The expected response is the entire set of entries, copied exactly.

(Saved entries)
========

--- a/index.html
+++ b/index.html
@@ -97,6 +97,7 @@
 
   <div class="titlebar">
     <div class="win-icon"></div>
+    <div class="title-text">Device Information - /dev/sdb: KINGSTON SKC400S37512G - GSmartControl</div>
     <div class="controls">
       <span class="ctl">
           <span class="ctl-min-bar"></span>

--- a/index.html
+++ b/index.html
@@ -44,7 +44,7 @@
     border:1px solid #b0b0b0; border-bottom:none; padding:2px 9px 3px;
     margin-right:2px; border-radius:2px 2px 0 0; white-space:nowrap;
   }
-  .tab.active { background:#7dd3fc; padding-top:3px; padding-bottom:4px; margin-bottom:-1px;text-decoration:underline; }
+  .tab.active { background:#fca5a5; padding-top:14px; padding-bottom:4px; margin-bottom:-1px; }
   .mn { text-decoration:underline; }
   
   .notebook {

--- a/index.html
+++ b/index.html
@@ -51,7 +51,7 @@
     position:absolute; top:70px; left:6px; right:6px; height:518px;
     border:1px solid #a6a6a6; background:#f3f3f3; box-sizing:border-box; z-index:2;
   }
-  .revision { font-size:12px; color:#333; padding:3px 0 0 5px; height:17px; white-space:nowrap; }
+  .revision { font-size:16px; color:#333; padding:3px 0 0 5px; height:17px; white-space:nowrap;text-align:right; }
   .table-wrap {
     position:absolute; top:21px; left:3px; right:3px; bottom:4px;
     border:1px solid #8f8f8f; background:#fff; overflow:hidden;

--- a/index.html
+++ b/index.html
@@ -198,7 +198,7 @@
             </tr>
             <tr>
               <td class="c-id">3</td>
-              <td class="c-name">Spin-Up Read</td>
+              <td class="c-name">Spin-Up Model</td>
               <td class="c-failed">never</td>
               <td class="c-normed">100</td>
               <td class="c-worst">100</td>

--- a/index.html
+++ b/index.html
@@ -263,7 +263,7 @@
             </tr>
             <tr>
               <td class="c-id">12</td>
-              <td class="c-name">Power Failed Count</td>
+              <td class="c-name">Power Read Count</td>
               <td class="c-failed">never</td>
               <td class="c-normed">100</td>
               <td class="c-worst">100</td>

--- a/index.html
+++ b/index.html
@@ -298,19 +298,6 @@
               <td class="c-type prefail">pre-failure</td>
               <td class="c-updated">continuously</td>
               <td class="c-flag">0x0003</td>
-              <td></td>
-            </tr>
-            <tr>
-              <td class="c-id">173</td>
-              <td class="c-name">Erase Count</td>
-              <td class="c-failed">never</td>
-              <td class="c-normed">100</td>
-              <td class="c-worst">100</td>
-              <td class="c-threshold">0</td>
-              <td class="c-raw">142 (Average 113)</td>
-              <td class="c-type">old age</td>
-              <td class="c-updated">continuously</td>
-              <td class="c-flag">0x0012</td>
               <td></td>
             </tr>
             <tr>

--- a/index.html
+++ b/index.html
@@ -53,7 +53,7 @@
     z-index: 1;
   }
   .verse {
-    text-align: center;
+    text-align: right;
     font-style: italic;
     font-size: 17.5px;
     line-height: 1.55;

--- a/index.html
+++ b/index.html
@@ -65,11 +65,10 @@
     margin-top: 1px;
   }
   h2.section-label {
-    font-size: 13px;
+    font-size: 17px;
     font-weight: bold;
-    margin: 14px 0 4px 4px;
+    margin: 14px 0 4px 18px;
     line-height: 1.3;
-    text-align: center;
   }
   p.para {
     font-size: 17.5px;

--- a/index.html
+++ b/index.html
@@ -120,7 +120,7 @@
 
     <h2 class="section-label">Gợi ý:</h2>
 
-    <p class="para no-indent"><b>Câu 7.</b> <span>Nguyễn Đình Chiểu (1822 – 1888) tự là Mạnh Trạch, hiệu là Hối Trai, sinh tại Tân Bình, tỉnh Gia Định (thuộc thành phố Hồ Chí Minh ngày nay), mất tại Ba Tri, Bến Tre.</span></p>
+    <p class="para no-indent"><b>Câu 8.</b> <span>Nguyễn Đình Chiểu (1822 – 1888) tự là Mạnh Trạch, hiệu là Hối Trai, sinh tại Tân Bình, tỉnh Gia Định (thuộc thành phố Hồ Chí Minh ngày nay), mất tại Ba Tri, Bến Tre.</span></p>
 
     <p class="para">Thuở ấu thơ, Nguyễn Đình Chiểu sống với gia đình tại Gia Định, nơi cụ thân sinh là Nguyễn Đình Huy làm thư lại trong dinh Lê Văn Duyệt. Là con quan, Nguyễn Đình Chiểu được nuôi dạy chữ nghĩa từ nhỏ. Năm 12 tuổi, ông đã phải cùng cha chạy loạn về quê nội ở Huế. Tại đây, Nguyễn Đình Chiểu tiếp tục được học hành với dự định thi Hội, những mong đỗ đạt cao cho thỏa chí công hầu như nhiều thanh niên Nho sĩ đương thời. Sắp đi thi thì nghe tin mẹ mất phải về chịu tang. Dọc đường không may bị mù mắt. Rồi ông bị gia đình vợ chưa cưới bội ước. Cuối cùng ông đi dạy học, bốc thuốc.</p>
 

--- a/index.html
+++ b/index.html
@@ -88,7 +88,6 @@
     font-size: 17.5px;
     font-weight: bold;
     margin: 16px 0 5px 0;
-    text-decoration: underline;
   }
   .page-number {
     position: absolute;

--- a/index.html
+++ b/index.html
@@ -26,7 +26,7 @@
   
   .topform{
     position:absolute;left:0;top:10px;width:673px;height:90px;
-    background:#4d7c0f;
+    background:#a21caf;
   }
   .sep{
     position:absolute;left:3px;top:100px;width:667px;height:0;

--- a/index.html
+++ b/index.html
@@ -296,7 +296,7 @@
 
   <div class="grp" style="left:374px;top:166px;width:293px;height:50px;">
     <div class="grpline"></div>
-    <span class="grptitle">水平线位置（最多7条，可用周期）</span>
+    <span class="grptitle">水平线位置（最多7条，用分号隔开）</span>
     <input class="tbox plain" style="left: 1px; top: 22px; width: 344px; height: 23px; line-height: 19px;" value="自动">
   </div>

========

• [WRITTEN ANSWER]:
--- a/index.html
+++ b/index.html
@@ -97,6 +97,7 @@
 
   <div class="titlebar">
     <div class="win-icon"></div>
+    <div class="title-text">Device Information - /dev/sdb: KINGSTON SKC400S37512G - GSmartControl</div>
     <div class="controls">
       <span class="ctl">
           <span class="ctl-min-bar"></span>

--- a/index.html
+++ b/index.html
@@ -44,7 +44,7 @@
     border:1px solid #b0b0b0; border-bottom:none; padding:2px 9px 3px;
     margin-right:2px; border-radius:2px 2px 0 0; white-space:nowrap;
   }
-  .tab.active { background:#7dd3fc; padding-top:3px; padding-bottom:4px; margin-bottom:-1px;text-decoration:underline; }
+  .tab.active { background:#fca5a5; padding-top:14px; padding-bottom:4px; margin-bottom:-1px; }
   .mn { text-decoration:underline; }
   
   .notebook {

--- a/index.html
+++ b/index.html
@@ -51,7 +51,7 @@
     position:absolute; top:70px; left:6px; right:6px; height:518px;
     border:1px solid #a6a6a6; background:#f3f3f3; box-sizing:border-box; z-index:2;
   }
-  .revision { font-size:12px; color:#333; padding:3px 0 0 5px; height:17px; white-space:nowrap; }
+  .revision { font-size:16px; color:#333; padding:3px 0 0 5px; height:17px; white-space:nowrap;text-align:right; }
   .table-wrap {
     position:absolute; top:21px; left:3px; right:3px; bottom:4px;
     border:1px solid #8f8f8f; background:#fff; overflow:hidden;

--- a/index.html
+++ b/index.html
@@ -198,7 +198,7 @@
             </tr>
             <tr>
               <td class="c-id">3</td>
-              <td class="c-name">Spin-Up Read</td>
+              <td class="c-name">Spin-Up Model</td>
               <td class="c-failed">never</td>
               <td class="c-normed">100</td>
               <td class="c-worst">100</td>

--- a/index.html
+++ b/index.html
@@ -263,7 +263,7 @@
             </tr>
             <tr>
               <td class="c-id">12</td>
-              <td class="c-name">Power Failed Count</td>
+              <td class="c-name">Power Read Count</td>
               <td class="c-failed">never</td>
               <td class="c-normed">100</td>
               <td class="c-worst">100</td>

--- a/index.html
+++ b/index.html
@@ -298,19 +298,6 @@
               <td class="c-type prefail">pre-failure</td>
               <td class="c-updated">continuously</td>
               <td class="c-flag">0x0003</td>
-              <td></td>
-            </tr>
-            <tr>
-              <td class="c-id">173</td>
-              <td class="c-name">Erase Count</td>
-              <td class="c-failed">never</td>
-              <td class="c-normed">100</td>
-              <td class="c-worst">100</td>
-              <td class="c-threshold">0</td>
-              <td class="c-raw">142 (Average 113)</td>
-              <td class="c-type">old age</td>
-              <td class="c-updated">continuously</td>
-              <td class="c-flag">0x0012</td>
               <td></td>
             </tr>
             <tr>

--- a/index.html
+++ b/index.html
@@ -53,7 +53,7 @@
     z-index: 1;
   }
   .verse {
-    text-align: center;
+    text-align: right;
     font-style: italic;
     font-size: 17.5px;
     line-height: 1.55;

--- a/index.html
+++ b/index.html
@@ -65,11 +65,10 @@
     margin-top: 1px;
   }
   h2.section-label {
-    font-size: 13px;
+    font-size: 17px;
     font-weight: bold;
-    margin: 14px 0 4px 4px;
+    margin: 14px 0 4px 18px;
     line-height: 1.3;
-    text-align: center;
   }
   p.para {
     font-size: 17.5px;

--- a/index.html
+++ b/index.html
@@ -120,7 +120,7 @@
 
     <h2 class="section-label">Gợi ý:</h2>
 
-    <p class="para no-indent"><b>Câu 7.</b> <span>Nguyễn Đình Chiểu (1822 – 1888) tự là Mạnh Trạch, hiệu là Hối Trai, sinh tại Tân Bình, tỉnh Gia Định (thuộc thành phố Hồ Chí Minh ngày nay), mất tại Ba Tri, Bến Tre.</span></p>
+    <p class="para no-indent"><b>Câu 8.</b> <span>Nguyễn Đình Chiểu (1822 – 1888) tự là Mạnh Trạch, hiệu là Hối Trai, sinh tại Tân Bình, tỉnh Gia Định (thuộc thành phố Hồ Chí Minh ngày nay), mất tại Ba Tri, Bến Tre.</span></p>
 
     <p class="para">Thuở ấu thơ, Nguyễn Đình Chiểu sống với gia đình tại Gia Định, nơi cụ thân sinh là Nguyễn Đình Huy làm thư lại trong dinh Lê Văn Duyệt. Là con quan, Nguyễn Đình Chiểu được nuôi dạy chữ nghĩa từ nhỏ. Năm 12 tuổi, ông đã phải cùng cha chạy loạn về quê nội ở Huế. Tại đây, Nguyễn Đình Chiểu tiếp tục được học hành với dự định thi Hội, những mong đỗ đạt cao cho thỏa chí công hầu như nhiều thanh niên Nho sĩ đương thời. Sắp đi thi thì nghe tin mẹ mất phải về chịu tang. Dọc đường không may bị mù mắt. Rồi ông bị gia đình vợ chưa cưới bội ước. Cuối cùng ông đi dạy học, bốc thuốc.</p>
 

--- a/index.html
+++ b/index.html
@@ -88,7 +88,6 @@
     font-size: 17.5px;
     font-weight: bold;
     margin: 16px 0 5px 0;
-    text-decoration: underline;
   }
   .page-number {
     position: absolute;

--- a/index.html
+++ b/index.html
@@ -26,7 +26,7 @@
   
   .topform{
     position:absolute;left:0;top:10px;width:673px;height:90px;
-    background:#4d7c0f;
+    background:#a21caf;
   }
   .sep{
     position:absolute;left:3px;top:100px;width:667px;height:0;

--- a/index.html
+++ b/index.html
@@ -296,7 +296,7 @@
 
   <div class="grp" style="left:374px;top:166px;width:293px;height:50px;">
     <div class="grpline"></div>
-    <span class="grptitle">水平线位置（最多7条，可用周期）</span>
+    <span class="grptitle">水平线位置（最多7条，用分号隔开）</span>
     <input class="tbox plain" style="left: 1px; top: 22px; width: 344px; height: 23px; line-height: 19px;" value="自动">
   </div>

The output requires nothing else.